- DATASET EXTRACT:
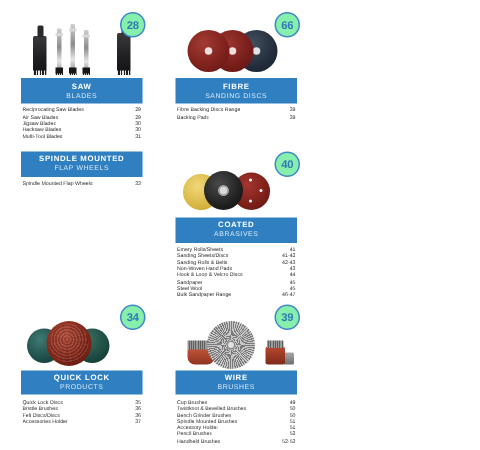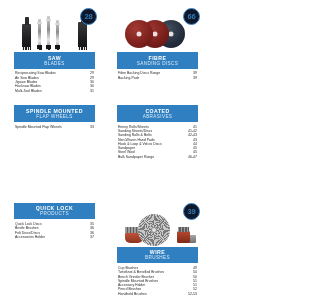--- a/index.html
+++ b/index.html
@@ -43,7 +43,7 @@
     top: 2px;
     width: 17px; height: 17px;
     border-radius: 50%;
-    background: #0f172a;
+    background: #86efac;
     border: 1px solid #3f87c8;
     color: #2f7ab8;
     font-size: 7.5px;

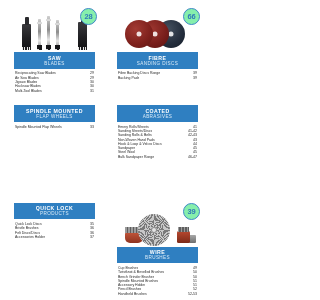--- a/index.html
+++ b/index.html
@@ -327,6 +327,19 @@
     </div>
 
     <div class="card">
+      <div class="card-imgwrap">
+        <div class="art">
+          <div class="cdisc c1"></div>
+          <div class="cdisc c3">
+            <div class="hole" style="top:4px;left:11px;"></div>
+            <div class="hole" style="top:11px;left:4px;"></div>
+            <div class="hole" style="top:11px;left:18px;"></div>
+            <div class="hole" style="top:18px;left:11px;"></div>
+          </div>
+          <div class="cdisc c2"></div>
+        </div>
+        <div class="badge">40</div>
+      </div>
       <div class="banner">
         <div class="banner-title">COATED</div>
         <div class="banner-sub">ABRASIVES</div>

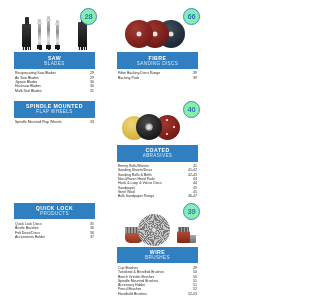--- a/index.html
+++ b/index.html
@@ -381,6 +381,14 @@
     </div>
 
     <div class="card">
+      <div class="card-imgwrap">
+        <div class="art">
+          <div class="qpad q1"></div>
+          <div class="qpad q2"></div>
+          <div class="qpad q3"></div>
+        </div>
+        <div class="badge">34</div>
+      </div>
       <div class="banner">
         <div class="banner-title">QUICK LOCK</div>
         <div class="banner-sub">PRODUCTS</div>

- EXERCISE OBJECTIVE: Return only the lines of the records in which the string "cdisc" appears.

- WORKED SOLUTION:
+          <div class="cdisc c1"></div>
+          <div class="cdisc c3">
+          <div class="cdisc c2"></div>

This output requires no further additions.